→ **What you need to do**
Reproduce word for word every line from the one containing "margin-left: none ->" to the final line of the data below; omit the pictures.

→ **Supplied material**
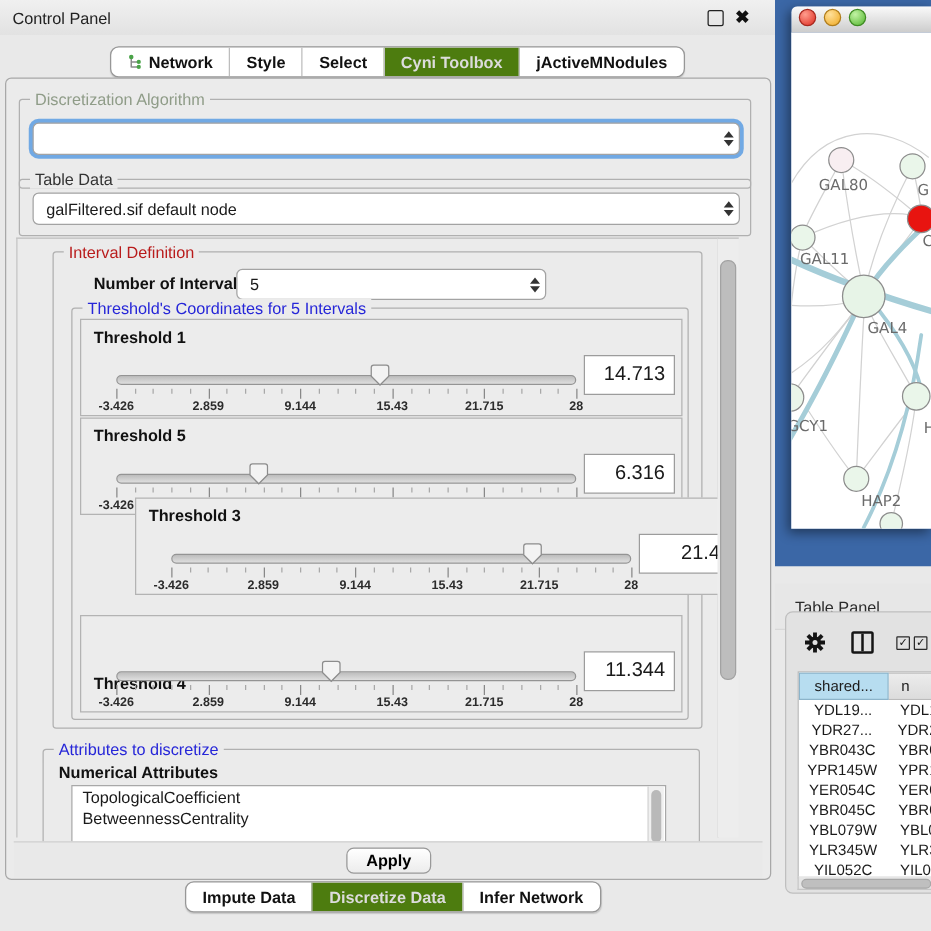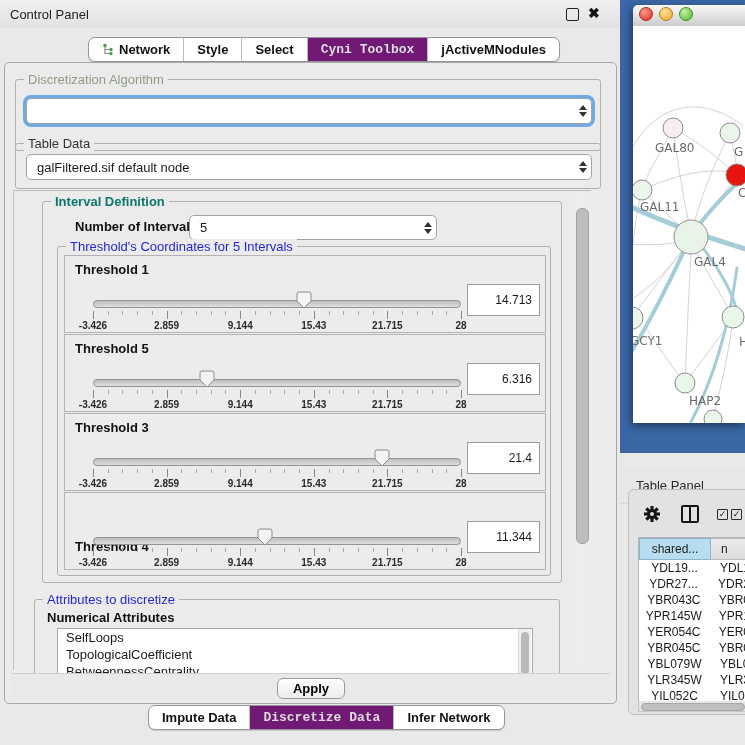"Cyni Toolbox" .seg.sel { background: #701a75 -> #4d7c0f; font-family: Liberation Mono, monospace -> none }
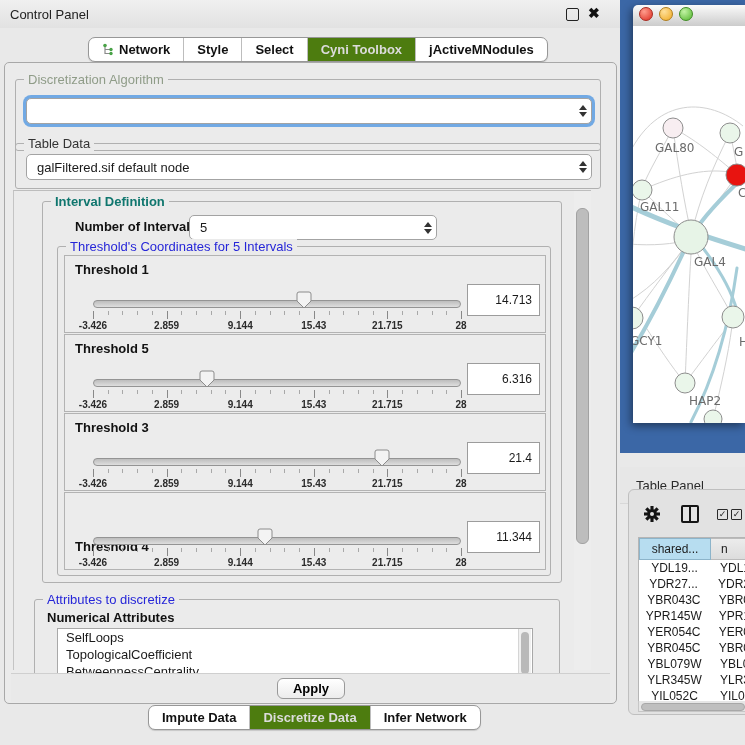"Interval Definition" .t-green { color: #0f766e -> #b91c1c; font-weight: bold -> none }
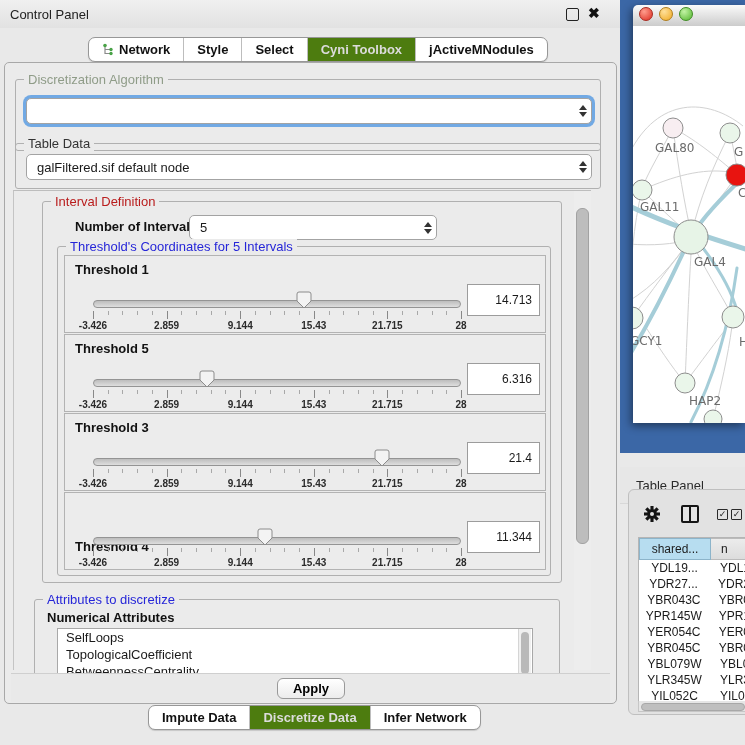"14.713" .valbox { font-size: 12px -> 16px }
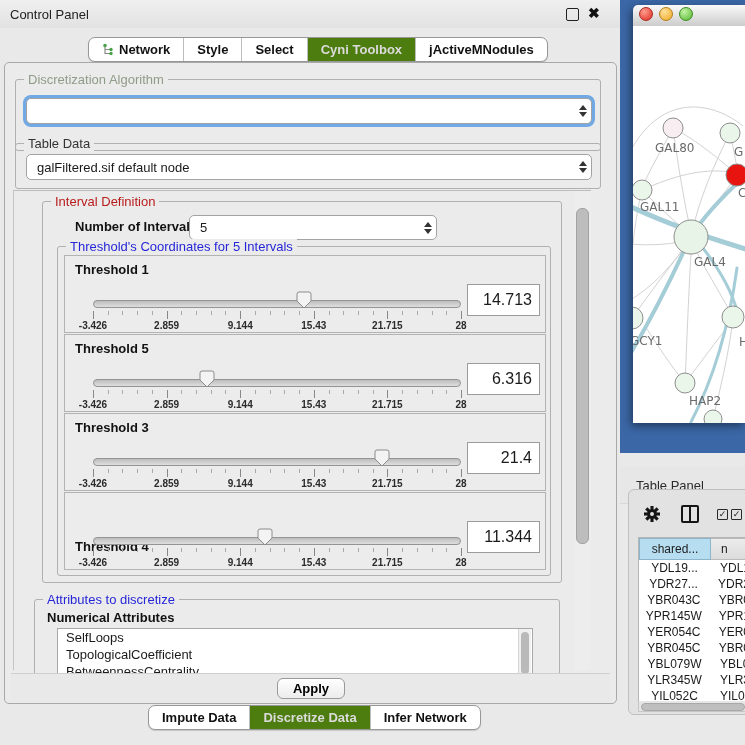"Threshold 3" div.thr-row { margin-left: none -> 44px; top: 166px -> 151px }
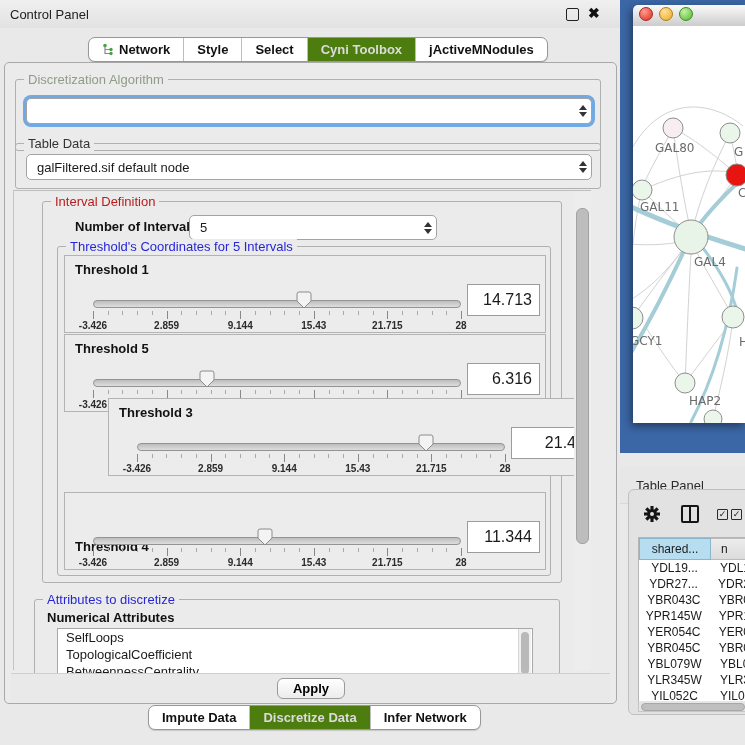"SelfLoops" div.attr-item { html: <div>SelfLoops</div> -> none }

→ **Task response**
"Threshold 3" div.thr-row { margin-left: none -> 44px; top: 166px -> 151px }
"SelfLoops" div.attr-item { html: <div>SelfLoops</div> -> none }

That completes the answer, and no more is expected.